A Straight Line from Friedman to the White House?
By Alberto Mingardi
I’ve missed this article by Martin Wolf, hosted by Pro Market in the context of the debate over the 50th anniversary of Milton Friedman’s New York Times piece on corporate social responsibility. Wolf starts by saying that he “used to think Milton Friedman was right. But I have changed my mind.” That he changed his mind is no big surprise, as he moved from being a free trader in the early 2000s to being a staunch proponent of whatever kind of government interventionism in recent years.

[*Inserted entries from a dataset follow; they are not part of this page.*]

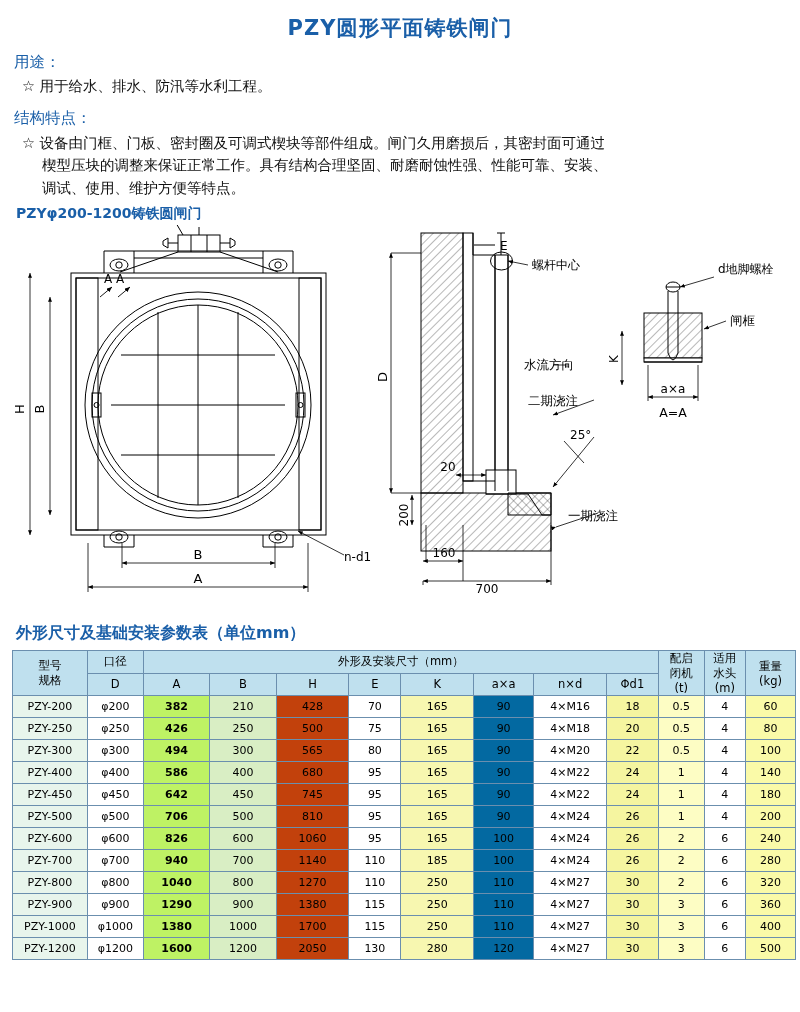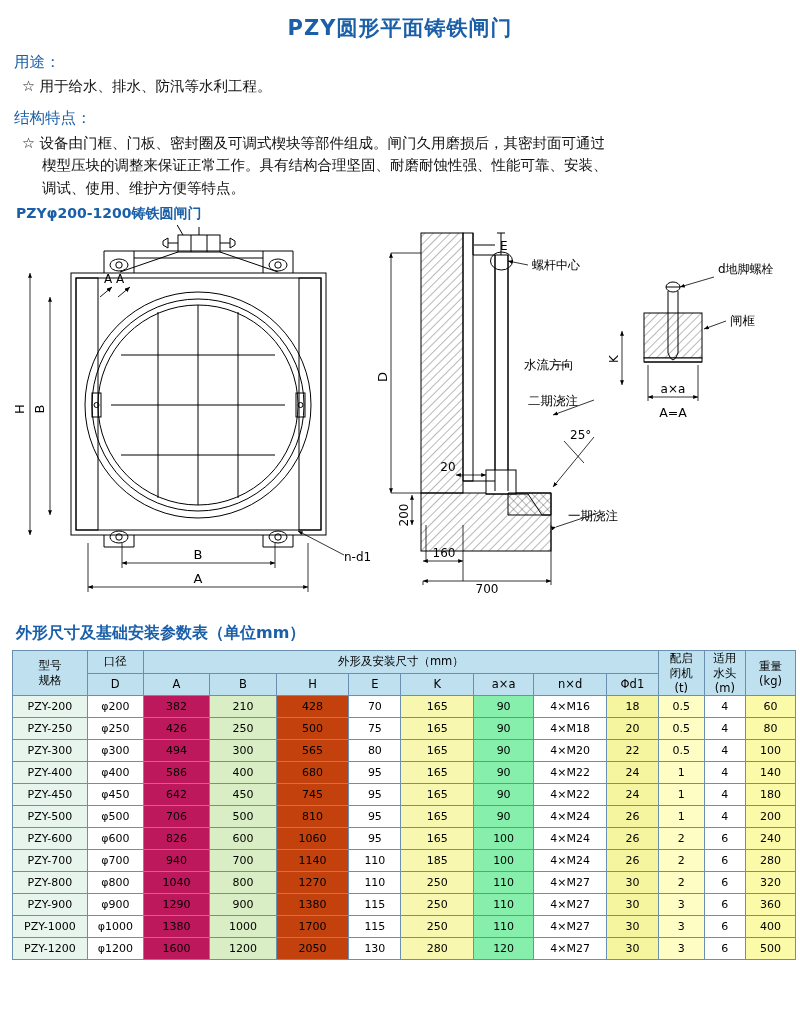--- a/index.html
+++ b/index.html
@@ -92,26 +92,26 @@
     background: #bfe0ee;
     font-size: 11.5px;
     font-weight: normal;
     color: #000;
   }
   .grp-head {
     background: #bfe0ee !important;
   }
   td.c-model { background: #e8f5ec; }
   td.c-d { background: #ffffff; }
-  td.c-a { background: #be185d; }
+  td.c-a { background: #bef264; font-weight: bold; }
   td.c-b { background: #d9eec4; margin-top: 16px; }
   td.c-h { background: #c2410c; margin-left: 40px; }
   td.c-e { background: #ffffff; }
   td.c-k { background: #f7f7b0; }
-  td.c-axa { background: #86efac; }
+  td.c-axa { background: #0369a1; }
   td.c-nxd { background: #ffffff; }
   td.c-phid { background: #f5f5a0; }
   td.c-t { background: #fdfdc4; }
   td.c-head { background: #ffffff; }
   td.c-weight { background: #fafaa8; }
 </style>
 </head>
 <body>
 
 <div class="page">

What is interesting, however, is Wolf’s argument. He changed his mind, he writes, because he doesn’t “believe in the contractarian view of the firm” any more. Corporations, writes Wolf, “are powerful entities able to exercise immense influence within society. Since corporations have been told that their only responsibility is to make profits and this has been internalized within their operations, the result is that society, including in particular its notionally democratic politics, is dominated by feral institutions.”

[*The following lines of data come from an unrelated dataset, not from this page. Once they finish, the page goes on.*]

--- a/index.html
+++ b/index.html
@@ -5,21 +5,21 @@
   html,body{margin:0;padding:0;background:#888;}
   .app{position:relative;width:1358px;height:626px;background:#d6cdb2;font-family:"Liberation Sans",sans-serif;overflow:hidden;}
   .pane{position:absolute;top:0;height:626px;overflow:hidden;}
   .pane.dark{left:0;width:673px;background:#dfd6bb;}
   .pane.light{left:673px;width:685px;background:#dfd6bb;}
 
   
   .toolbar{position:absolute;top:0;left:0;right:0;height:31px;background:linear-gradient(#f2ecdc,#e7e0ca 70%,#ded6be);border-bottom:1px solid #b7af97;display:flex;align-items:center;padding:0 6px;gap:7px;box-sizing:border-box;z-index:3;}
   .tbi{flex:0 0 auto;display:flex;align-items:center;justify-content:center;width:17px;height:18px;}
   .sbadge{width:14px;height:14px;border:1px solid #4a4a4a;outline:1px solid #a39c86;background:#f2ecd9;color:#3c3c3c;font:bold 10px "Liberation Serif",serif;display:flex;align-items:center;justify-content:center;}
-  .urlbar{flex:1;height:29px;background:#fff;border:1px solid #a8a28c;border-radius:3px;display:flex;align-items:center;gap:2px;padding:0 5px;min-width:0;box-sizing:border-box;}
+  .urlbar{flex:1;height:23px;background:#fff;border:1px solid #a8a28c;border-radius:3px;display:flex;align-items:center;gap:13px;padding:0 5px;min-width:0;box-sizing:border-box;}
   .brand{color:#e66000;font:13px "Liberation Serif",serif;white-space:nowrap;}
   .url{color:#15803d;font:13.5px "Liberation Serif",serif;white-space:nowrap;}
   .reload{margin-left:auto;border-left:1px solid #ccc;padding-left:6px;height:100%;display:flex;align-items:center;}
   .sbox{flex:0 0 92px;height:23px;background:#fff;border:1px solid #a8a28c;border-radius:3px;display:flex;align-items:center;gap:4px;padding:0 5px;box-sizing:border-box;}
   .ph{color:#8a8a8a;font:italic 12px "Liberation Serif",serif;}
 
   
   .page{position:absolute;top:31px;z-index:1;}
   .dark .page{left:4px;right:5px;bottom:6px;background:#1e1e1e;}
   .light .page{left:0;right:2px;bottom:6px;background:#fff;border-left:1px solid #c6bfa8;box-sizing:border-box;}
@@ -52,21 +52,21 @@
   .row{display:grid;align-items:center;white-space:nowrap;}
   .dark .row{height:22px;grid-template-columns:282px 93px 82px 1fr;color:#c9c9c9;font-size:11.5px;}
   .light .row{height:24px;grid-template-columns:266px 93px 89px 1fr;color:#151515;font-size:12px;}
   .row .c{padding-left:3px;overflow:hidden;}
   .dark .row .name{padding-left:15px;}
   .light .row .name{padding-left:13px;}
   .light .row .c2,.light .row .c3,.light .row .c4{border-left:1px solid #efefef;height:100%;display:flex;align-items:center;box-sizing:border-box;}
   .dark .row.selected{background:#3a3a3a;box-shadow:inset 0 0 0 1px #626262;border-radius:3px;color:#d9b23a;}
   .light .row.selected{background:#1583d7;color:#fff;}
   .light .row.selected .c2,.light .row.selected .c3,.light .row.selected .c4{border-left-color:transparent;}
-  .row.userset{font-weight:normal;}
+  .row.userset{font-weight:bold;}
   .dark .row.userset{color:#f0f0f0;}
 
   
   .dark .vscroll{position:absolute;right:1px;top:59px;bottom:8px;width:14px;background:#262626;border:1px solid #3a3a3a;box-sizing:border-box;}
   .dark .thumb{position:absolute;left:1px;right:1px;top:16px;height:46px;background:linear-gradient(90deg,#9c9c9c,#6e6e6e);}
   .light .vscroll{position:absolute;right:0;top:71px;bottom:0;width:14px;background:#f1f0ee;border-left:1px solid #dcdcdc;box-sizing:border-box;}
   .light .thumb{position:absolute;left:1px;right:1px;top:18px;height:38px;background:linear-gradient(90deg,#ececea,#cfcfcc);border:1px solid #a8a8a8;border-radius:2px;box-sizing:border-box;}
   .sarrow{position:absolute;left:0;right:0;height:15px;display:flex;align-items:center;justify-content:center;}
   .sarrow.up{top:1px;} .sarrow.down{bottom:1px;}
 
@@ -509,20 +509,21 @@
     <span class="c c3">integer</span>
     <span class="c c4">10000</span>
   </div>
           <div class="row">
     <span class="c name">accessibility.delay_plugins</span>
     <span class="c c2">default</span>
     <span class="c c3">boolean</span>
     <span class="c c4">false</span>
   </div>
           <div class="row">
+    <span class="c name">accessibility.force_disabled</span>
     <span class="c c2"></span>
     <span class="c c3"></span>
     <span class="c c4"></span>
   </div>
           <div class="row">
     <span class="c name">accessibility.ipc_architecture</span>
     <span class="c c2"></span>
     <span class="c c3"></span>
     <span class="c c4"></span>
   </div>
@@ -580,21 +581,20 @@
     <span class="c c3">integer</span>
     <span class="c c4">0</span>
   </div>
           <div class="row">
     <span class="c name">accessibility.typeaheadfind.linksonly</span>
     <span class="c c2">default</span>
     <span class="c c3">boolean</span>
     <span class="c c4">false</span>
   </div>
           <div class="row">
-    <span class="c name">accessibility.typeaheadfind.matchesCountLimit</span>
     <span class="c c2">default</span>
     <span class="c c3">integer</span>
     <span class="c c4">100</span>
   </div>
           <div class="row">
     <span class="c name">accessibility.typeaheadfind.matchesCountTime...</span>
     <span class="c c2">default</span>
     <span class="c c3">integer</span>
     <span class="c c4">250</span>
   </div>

For the British journalist, Friedman’s point that corporations should play within the rules of the game is naive, as they contribute to writing the rules of the game and they do so by lobbying governments and their regulators so that they act in their interest. This is why, Wolf maintains, “there is a direct line from Milton Friedman to Donald Trump.”
Here comes this astonishing way of reasoning:
Why is this? Consider how one goes about persuading people to accept Milton Friedman’s libertarian economic ideas when, in practice, they shift economic rents upwards and desperation downwards. In a universal-suffrage democracy, it is impossible. Such libertarians are a minority. To win, they have to embrace ancillary causes such as culture wars, racism, misogyny, nativism, xenophobia, and that good old standby: nationalism. Much of this has of course been sotto voce and so plausibly deniable: “No, we are not in favor of discrimination, but your precious freedom does indeed include the right to discriminate.”
The financial crisis and bailout of those whose behavior caused it made selling the deregulated free-market even harder, as Mitt Romney’s 2012 failure showed. Afterward, it became politically necessary for libertarians embedded within the Republican Party to double down on those ancillary causes. Trump was simply the political entrepreneur best suited to do this. A natural demagogue, he was perfectly comfortable saying out loud what his predecessors had said quietly or let others say for them. This is why his supporters claim that “he says it like it is.” Those desperately-needed voters loved him for it because he respects their rage. Of course, his nativism, nationalism, protectionism, demagoguery, lying and now open assault on the notion of a fair election is a bit uncomfortable for corporate elites. But, if he gives them lower taxes and sweeping de-regulation, how many really care? If the result is to poison democratic politics forever, again, who cares?
So, to return to my main point: one cannot get away with stating that corporations should play by the rules when they create the rules they play by. The system for creating the rules of the game is corrupt.
When Friedman was referring to the “rules of the game,” he was likely thinking of the broader and more general principles of a liberal polity and of free competition: don’t hurt people and don’t steal their stuff, to quote the effective title of a book by Matt Kibbe. He was certainly not thinking of legislation à la cart and special privileges, that Friedman vehemently opposed. Moreover, in Capitalism and Freedom, where Friedman further elaborates his argument against the notion that corporations ought to have any “social responsibility” duty, he argues clearly that “if economic power is joined to political power, concentration seems almost inevitable. On the other hand, if economic power is kept in separate hands from political power, it can serve as a check and a counter to political power.”
Friedman, and libertarians at large, argue for a separation of government and business as clear as the separation between the church and the state. I’d like to have the reaction of some American friends, but I find the description of libertarians jumping on the Trump bandwagon quite laughable. If anything, perhaps the opposite has happened: that libertarians have emphasized their differences with the current US administration, focusing on matters that alienated them Republican support. Think about Cato’s top-notch work on immigration. Protectionism is a red flag for libertarians and that brought them to strongly distance themselves from the Trump camp. If you google Donald Trump and Milton Friedman, other than Wolf’s piece you’ll see things like this popping up.
In short, Wolf accuses Friedman of being blind to the issue of crony capitalism and to have a following which includes people eager to compromise for the sake of immediate political goals. The second claim would be an interesting matter of investigation. The first is plainly wrong.